L’eremo noto come “Mandre,” o, secondo la tradizione orale dei monaci di Pulsano, “Porcile,” è situato nella valle Campanile, immediatamente a sud dell’eremo Pietre, al quale è collegato tramite un sentiero che corre lungo il costone roccioso della valle. L’eremo sfrutta una piccola cavità naturale, protetta da una doppia recinzione in muratura: la prima, posta a ridosso dell’antro sotto la roccia, è realizzata in muratura a secco; la seconda, situata poco distante, cinge l’intero complesso ed è costruita con pietre spaccate e allettate con abbondante malta. Nella porzione settentrionale di questo muro di recinzione si apre un portale monumentale, addossato alla parete rocciosa, oggi parzialmente crollato.

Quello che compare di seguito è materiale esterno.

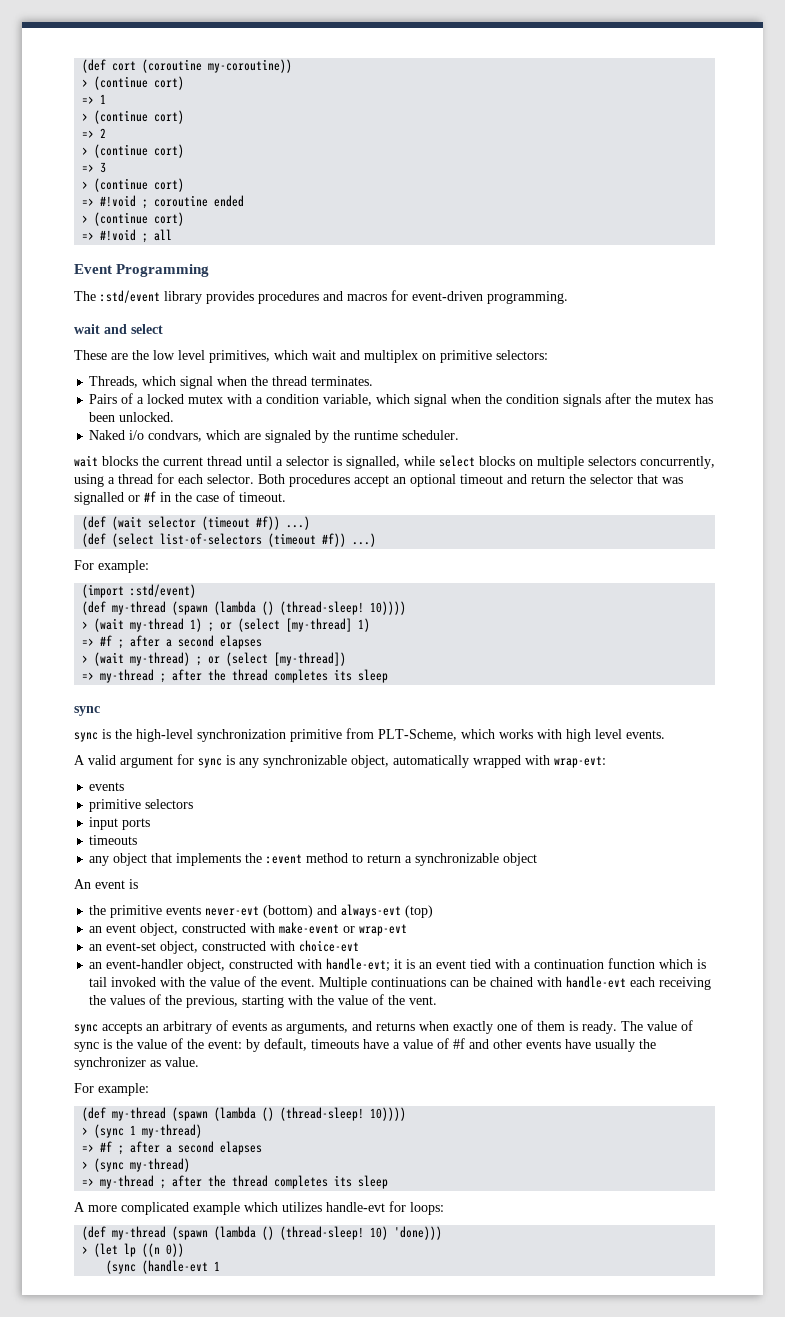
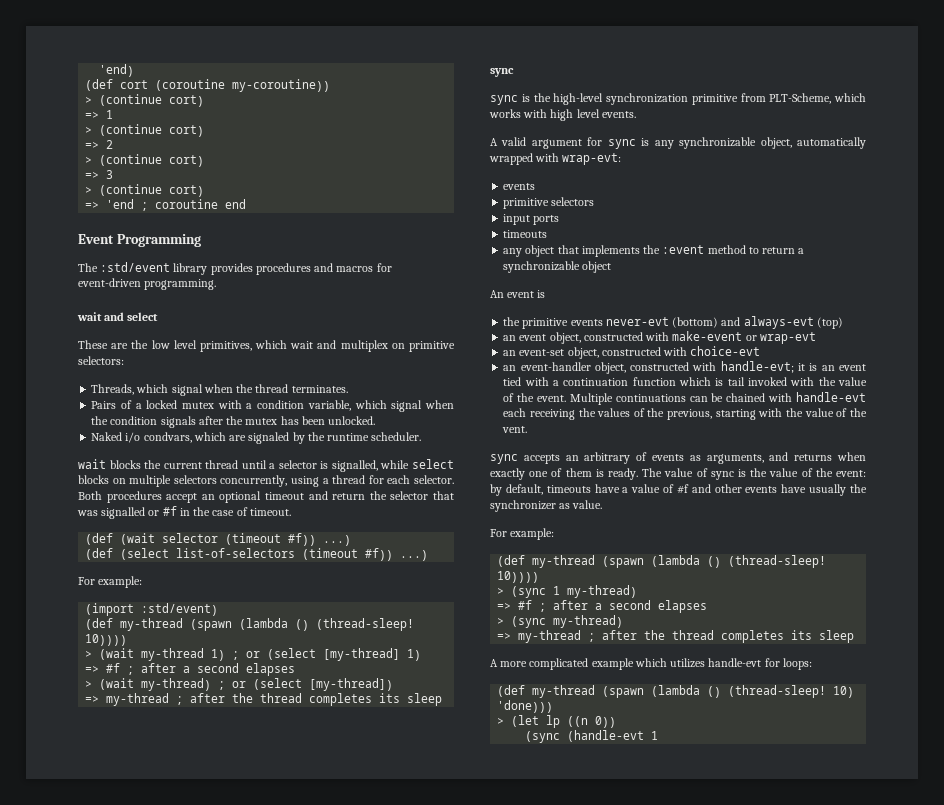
(82, 66) none -> [99,64,135,77] 'end) //
[100,195,137,207] #!void -> [106,199,135,209] 'end
[214,195,245,207] [82,212,185,226] [82,229,173,243] ended // > (continue cort) // => #!void ; all -> [225,199,247,209] end

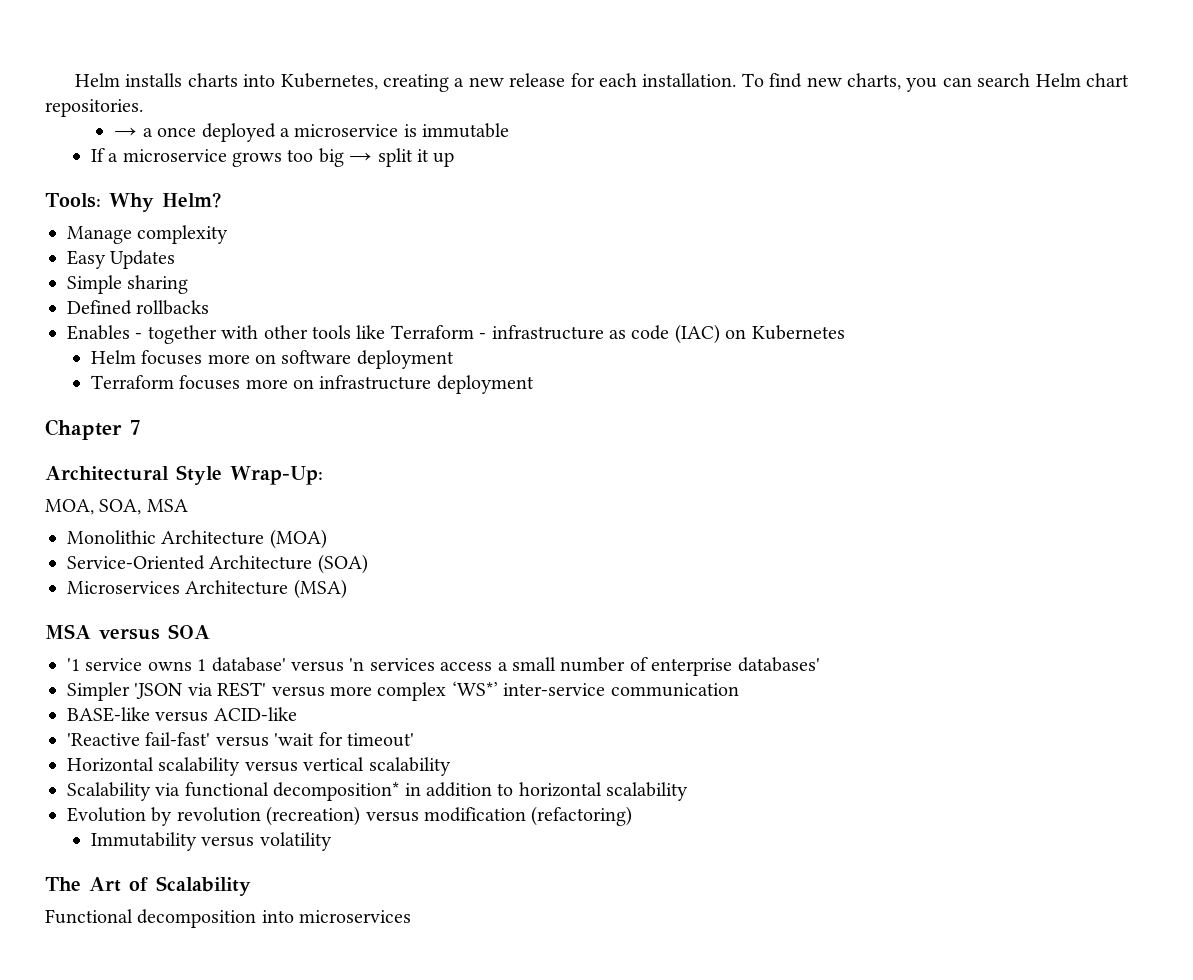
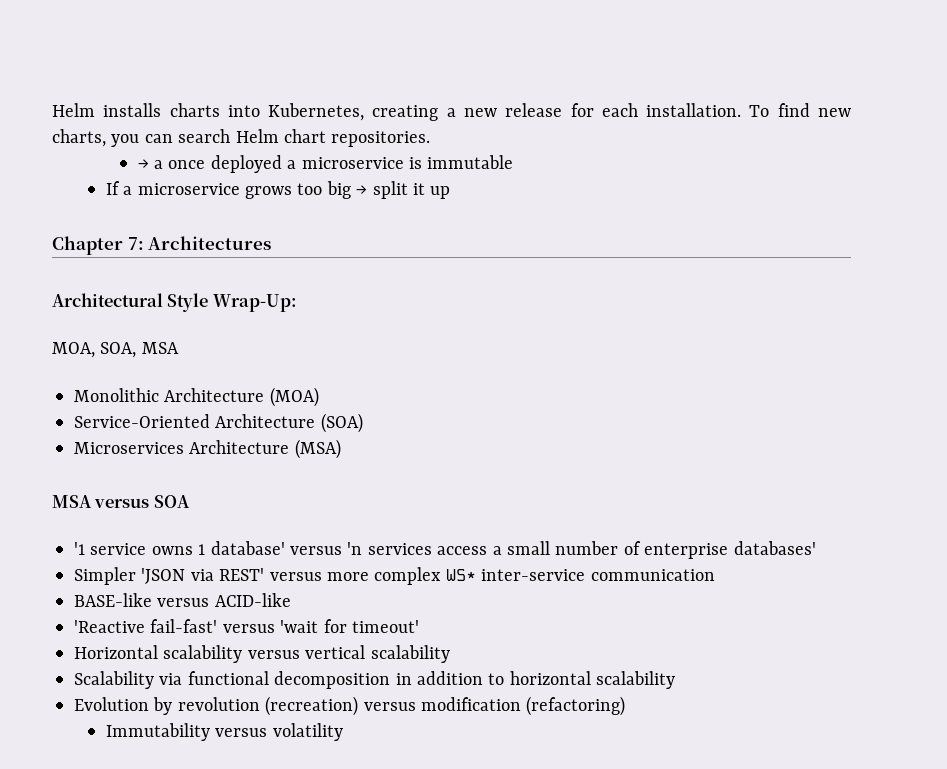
[45,192,221,212] [67,225,229,244] [67,250,176,269] [67,275,189,294] [67,300,210,315] [67,324,845,344] [90,350,454,369] [90,375,534,394] // Tools: Why Helm? // Manage complexity // Easy Updates // Simple sharing // Defined rollbacks // Enables - together with other tools like Terraform - infrastructure as code (IAC) on Kubernetes // Helm focuses more on software deployment // Terraform focuses more on infrastructure deployment -> (451, 192) none
[130,420,140,435] 7 -> [127,236,272,250] 7: Architectures
[451,681,498,696] ‘WS*’ -> [445,569,476,581] WS*
[273,782,400,801] decomposition* -> [274,671,391,689] decomposition
[45,876,251,896] [45,909,412,928] // The Art of Scalability // Functional decomposition into microservices -> (343, 732) none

All’esterno dell’accesso si trova una vasca rettangolare, scavata nel piano di calpestio e collegata a un sistema di raccolta delle acque. Da questa vasca parte una canaletta che, attraversando il varco, collega una serie di vasche comunicanti, scavate su gradoni a quote progressivamente più basse all’interno del recinto. Giunta all’ultima vaschetta, la canaletta diviene coperta e confluisce in una cisterna situata nel settore meridionale del complesso rupestre.
È difficile datare con precisione le strutture dell’eremo, ma il suo uso è chiaramente identificabile: il complesso fungeva da “mandra”, ovvero un recinto murato per il ricovero delle greggi, come testimoniano le opere per l’abbeveraggio e le recinzioni. Le strutture dell’eremo, insieme a quelle di altri complessi come Cantina, San Plemone e Santi Basilio e Spiridione sul pianoro di Coppa la Pinta, nonché i sistemi di San Trifone e Sant’Antonio e dei cosiddetti eremi di Pietre e Mandre, appaiono funzionalmente distinte dallo stanziamento rupestre connesso alla nascita dell’Ordine Monastico degli Eremiti Pulsanesi, datato agli inizi del XII secolo e gravitante attorno all’Abbazia di Santa Maria di Pulsano.
Queste strutture potrebbero essere semplici “mandre”, ossia recinti per bestiame, utilizzati dai pastori locali fino a tempi relativamente recenti per lo sfruttamento pastorale del territorio garganico.